Co-chairs: John Bay, associate dean for research and graduate studies at the Thomas J. Watson School of Engineering and Applied Science, and Anton Schick, professor of mathematical sciences
Project manager: JoAnn Navarro, vice president for operations
Can you explain what this initiative is trying to accomplish?
Anton Schick: The goal is to create an intellectual and physical infrastructure that addresses the many aspects of data science. This includes fundamental research in the core sciences underlying data science, such as statistics and computer sciences, as well as the study of the societal impacts of the ongoing data revolution. It requires venues to train domain researchers in modern data science techniques, to bring together domain researchers with colleagues possessing needed technical skills in statistical and computational analysis, and to form teams to deal with the transdisciplinary nature of data science. It demands a proper computing infrastructure for high performance computing, data storage and retrieval, and data security. It encompasses the training of future data scientists by creating appropriate degrees at all levels.
Why now?
John Bay: We currently have a committee working on a proposal for a Transdisciplinary Area of Excellence (TAE) in Data Science. It includes geographers, historians, electrical engineers, mathematicians, statisticians, biologists, anthropologists, political scientists and management faculty. Nobody is left out because although some people work in data science due to the technical issues that they study, the diversity of our working group demonstrates that if you’re a researcher in any field nowadays, you have web access at your fingertips of every bit of research published since 1900, and you need a way to make sense of all that. That’s why it doesn’t matter what your discipline is. You have to be able to reduce the data down to what is useable and we’re working to address that.
AS: Nowadays, in order to be funded, grant proposals in most fields need to address aspects of data science including statistical design, data analysis, data storage and computational complexities. The problem is, do domain researcher know what expertise is available on campus and how to find it? The recently created Statistical Consulting Services can play a role in this, but needs to be expanded significantly. The Data Salons organized by the working group of the proposed TAE in Data Science are another important step in this direction by bringing together researchers with diverse skills. What is needed is the creation of a structure that facilitates finding out about available resources and how to access them.

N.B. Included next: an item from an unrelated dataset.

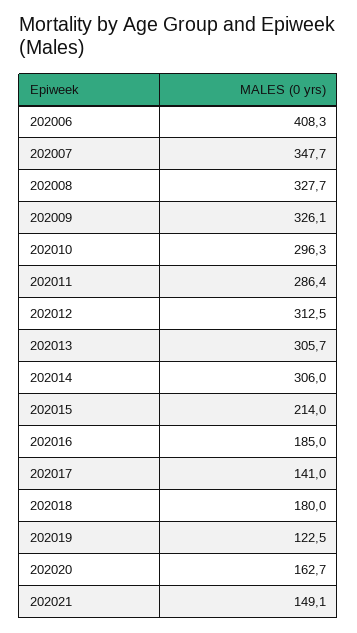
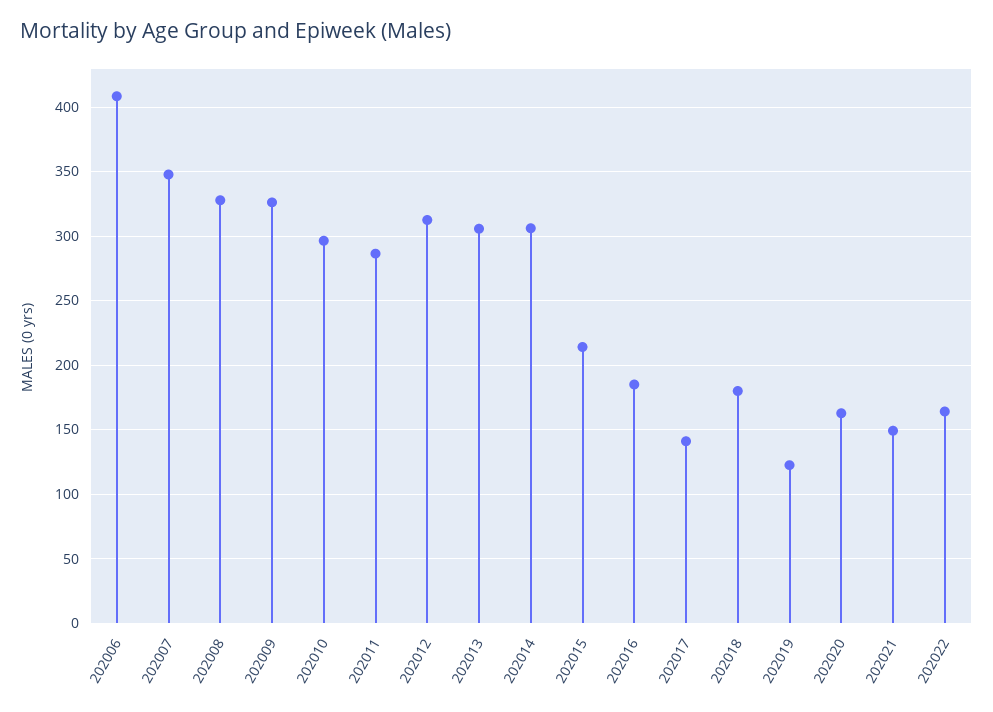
202022: none -> 165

What is the current status of the initiative?
JB: It’s only been since October that we got started and we’ve come a long way. With the help of the working group, we’ve defined what the problems are and what the research areas are. I feel like we got a head start because of the efforts of the working group, though we are separate teams.

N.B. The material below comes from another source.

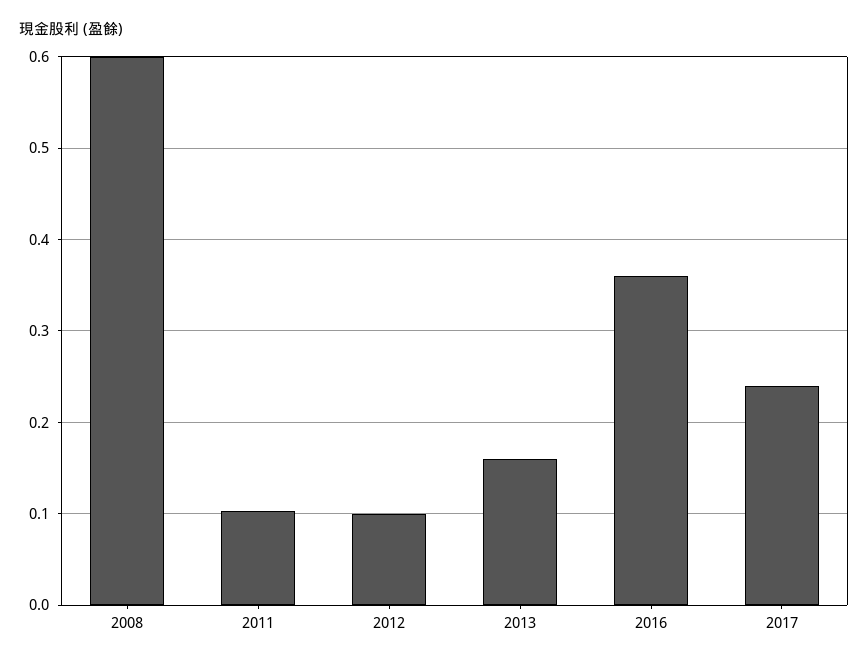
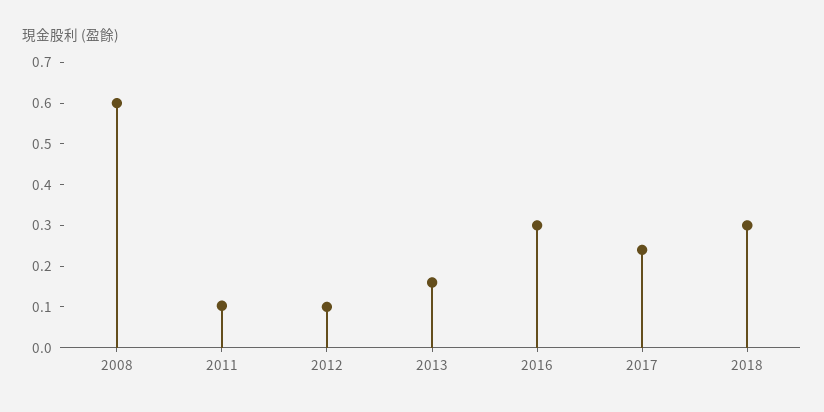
2016: 0.36 -> 0.3
2018: none -> 0.3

Part of what we’re doing with this initiative is using some of the seed funds to implement a service. Say a psychologist conducts interviews with 10,000 people. How can that scientist make sense of the data in a statistically meaningful way? We’ll provide the expertise and support. Initially this will be done with one-time funds, but eventually, we’ll have permanent consultants with that expertise.
AS: We already know who is interested, but we also need the proper computing environment with facilities. And we hope to form a bigger working group with smaller parts. There is good energy here with people feeling that this is important, and this energy will help in moving forward.

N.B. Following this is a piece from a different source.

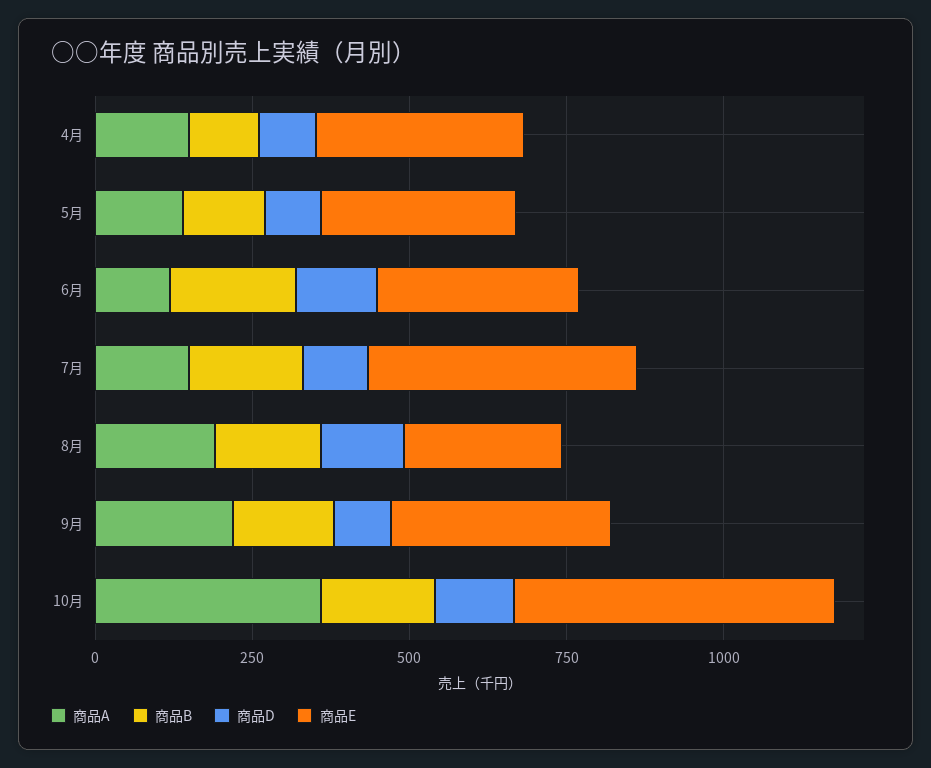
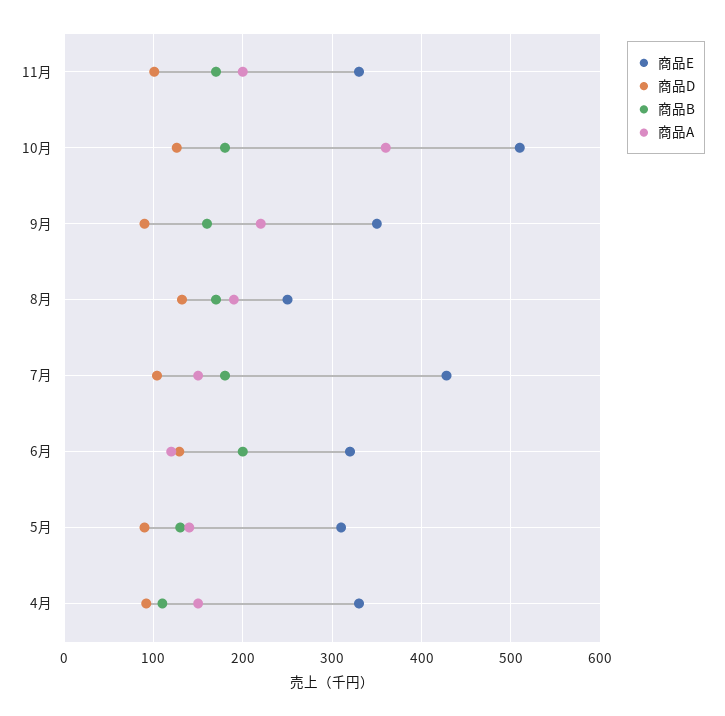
商品E, 11月: none -> 330
商品D, 11月: none -> 100
商品B, 11月: none -> 170
商品A, 11月: none -> 200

JB: We’ve already established a set of resources that people can access and the working group recently gave out small seed grants just to get the ball rolling and get people involved. And we already have the seminar series that we’ve been contributing to.
There are computing tools and hardware to be bought. We also found out that there are security issues when dealing with patient records, HIPAA (Health Insurance Portability and Accountability Act). For example, one of our faculty members has electronic records concerning children that can’t be on a system that is connected to the internet.
AS: Not everyone is in this situation, but for those who work with medical information or human subjects, security becomes an issue. And certain things are going on now with the proposed TAE. People are meeting to discuss these issues, so we’ll go in various directions at the same time. A data park may be part of discussions because we need security and lab space that is locked.
JB: We plan to talk about space and we have subcommittees looking at different aspects including one for infrastructure. There are NIST (National Institute of Standards and Technology) and agency requirements, such as two types of locks for the room and other security constraints. In addition to the infrastructure subcommittees, we have ones for research and the TAE working group will be a large part of the research component. There is also one for industrial outreach for service to local companies, economic development and data, and also one for educational degree programs. There is a student Data Science Club on campus with 300 members. Some say we’re at the point where all students should have to take some sort of computer programming course, and it could be that data analytics goes the same way.
AS: We need to create degrees at all levels. We have an MS in data analytics in process but there is a clear demand for additional degrees so we need to develop them.
JB: This creates big challenges though. How do we develop a graduate degree program with a common set of prerequisites when you have a computer scientist sitting next to a pharmacist?